Se cuenta que un ermitaño llamado Juan Marín, que vivía en una cueva del desierto de Constantinopla, tenía un cuadro de la Virgen. Ahí acudían los moros que querían renunciar a su religión y las mujeres que veían un parto difícil.

Cuando el Gran Turco se enteró mandó matar al ermitaño pero no lo consiguió porque la imagen de la Virgen protegió al ermitaño y a los que estaban con el irradiando unos rayos que brotaban del rostro de la Virgen deslumbrando a las tropas musulmanas.

Cuando volvieron a atacar por segunda vez, el cuadro creció tanto que tapó la entrada de la cueva y con este tamaño quedó. El ermitaño decidió regresar a Nápoles, ciudad donde nació, llevándose el cuadro consigo. Lo entregó a un convento donde, con el tiempo, fue olvidado.

Cierto día, los monjes comenzaron a escuchar música misteriosa y cavando en el suelo apareció el cuadro. Los monjes se lo comunicaron a don Rodrigo de Luján, lugarteniente del Consejo del convento y a quien le hicieron su depositario.

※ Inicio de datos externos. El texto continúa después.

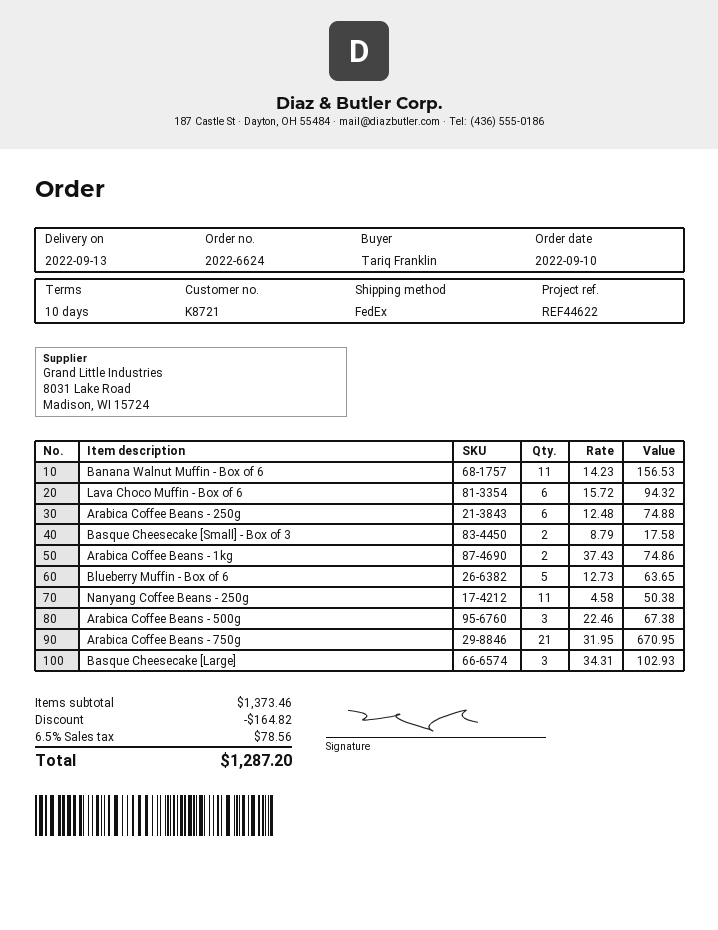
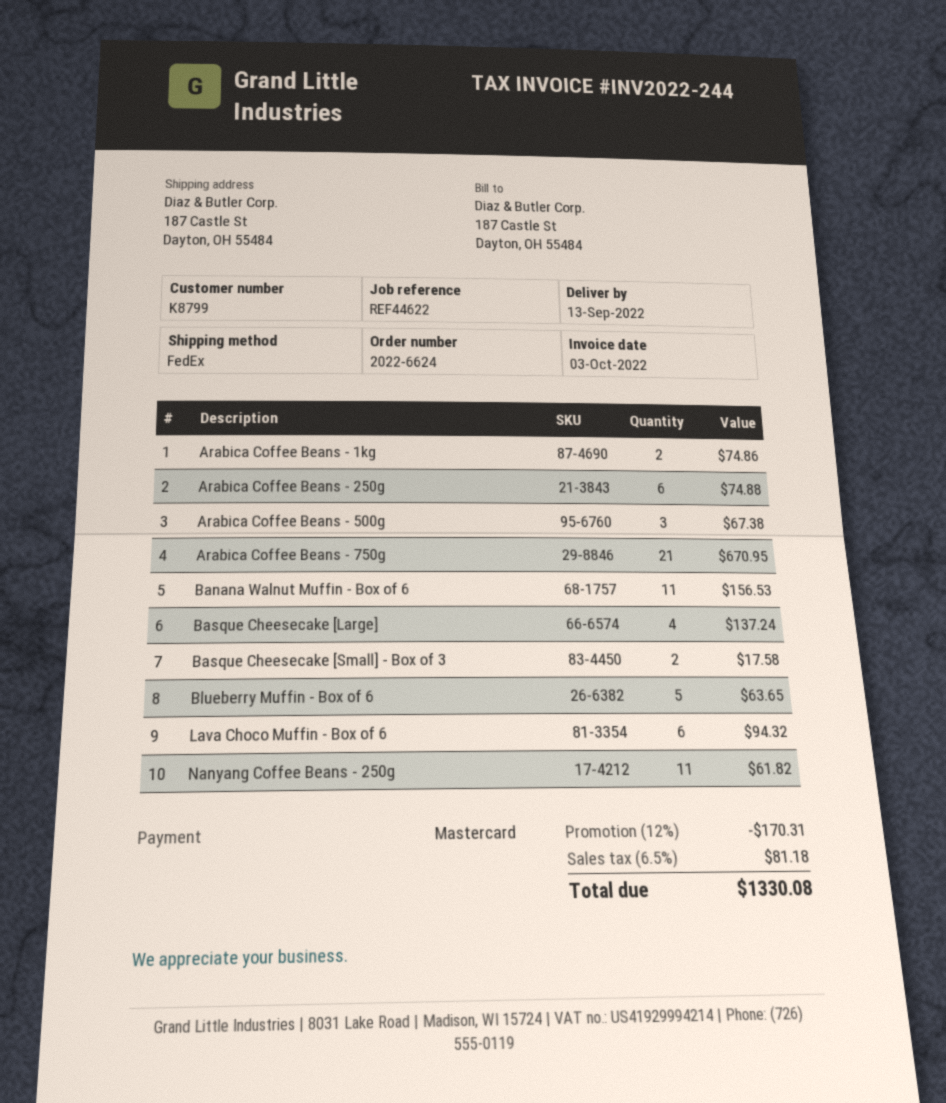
customer number: K8721 -> K8799
Nanyang Coffee Beans - 250g: 11 for 50.38 -> 11 for 61.82
Basque Cheesecake [Large]: 3 for 102.93 -> 4 for 137.24
discount: 164.82 -> 170.31
tax: 6.5% = 78.56 -> 6.5% = 81.18
total: 1287.20 -> 1330.08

Éste, tras un pleito ganado a los monjes que reclamaban su propiedad, se lo entregó a una hija llamada Jerónima que iba a ingresar como profesa en el convento de la Salutación de Nuestra Señora, más conocido como el Convento de Constantinopla.

El cuadro se hallaba en la iglesia del del convento de las Clarisas de Constantino. Se salvó en la guerra civil pero fue robado y el que hay en la actualidad, de reducidas dimensiones, es una copia.